|
Knowledgebase
EnterprisePlatform
Platform
APIReact (MCP)CLIIntegrationsReact (Lingo Compiler)
Alpha
GuidesChangelog

Getting Started

  • Introduction
  • Localization MCP
  • Connect Your Engine

Localization Engine

  • Overview
  • Brand Voices
  • Instructions
  • Glossaries
  • LLM Models

Quality

  • Reports
  • AI Reviewers
  • Playground

Admin

  • API Keys
  • Team

AI Reviewers

Max PrilutskiyMax Prilutskiy·Updated 15 days ago·7 min read

AI reviews are automated quality checks that evaluate translations produced by your localization engine. After each translation request, Lingo.dev runs independent LLM evaluations to verify the output - checking glossary compliance, instruction adherence, and any custom criteria you define. Reviews run asynchronously and never block the translation response.

How it works#

When the localization engine completes a translation request, it queues the applicable reviews for asynchronous evaluation. Each review runs an independent LLM that receives the source text, translated output, context, and evaluation criteria.
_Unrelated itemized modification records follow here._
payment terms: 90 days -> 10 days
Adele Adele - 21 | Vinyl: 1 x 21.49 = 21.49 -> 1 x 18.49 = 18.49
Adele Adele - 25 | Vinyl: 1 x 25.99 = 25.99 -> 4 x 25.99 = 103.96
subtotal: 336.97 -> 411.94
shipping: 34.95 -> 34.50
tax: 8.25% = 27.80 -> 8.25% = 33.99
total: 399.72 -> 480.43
It returns a structured result - pass/fail or a percentage score - with reasoning for imperfect results.

The engine's Reviews tab controls which reviews run for that engine. There are three categories:

CategoryWhat it checksResult typeConfiguration
Glossary items AI reviewWhether translations follow the engine's glossary rulesPass / FailBuilt-in toggle per engine
Instructions AI reviewWhether translations follow each of the engine's instructionsPass / Fail per instructionBuilt-in toggle per engine
Custom AI reviewersYour own evaluation criteria, defined at the organization levelPass / Fail or 0–100%Select per engine from org-level reviewers

Built-in AI reviews#

Every localization engine includes two built-in review types that verify translations against the engine's own configuration. Enable or disable them in the engine's Reviews tab.

Glossary items AI review#

Checks whether the translation adhered to all applicable glossary rules. If the engine has custom translations (e.g., "Deploy" → "Bereitstellen") or non-translatable terms (e.g., "OAuth"), the review verifies the translation respected them.

The review accounts for grammatical variations - a glossary rule for a term in one grammatical case applies to all forms of that term. If conflicting glossary rules exist, the translation is considered compliant as long as one of them was followed.

The result is a single pass/fail verdict for the entire translation request, with reasoning when the result is a fail.

Instructions AI review#

Evaluates each instruction independently. If the engine has three instructions, the review produces three separate pass/fail verdicts - each with its own reasoning when the result is a fail.

An instruction can return N/A when its criteria don't apply to the content being translated. For example, an instruction about formal address returns N/A when the translation contains only a product name or a technical term where formality is irrelevant. N/A results are excluded from aggregate scores.

Both built-in reviews only trigger when the engine has relevant configuration - if no glossary items match the locale pair, no glossary items AI review runs.

Configuring reviews per engine#

Open the engine's Reviews tab to control which reviews run for that engine. The tab has two sections:

Built-in toggles at the top control the glossary items AI review and instructions AI review. These are independent - you can enable one without the other, depending on what the engine has configured.

Custom AI reviewers below the toggles list all AI reviewers defined at the organization level. Toggle each one on or off for that specific engine. This lets you maintain a shared library of quality checks and apply them selectively.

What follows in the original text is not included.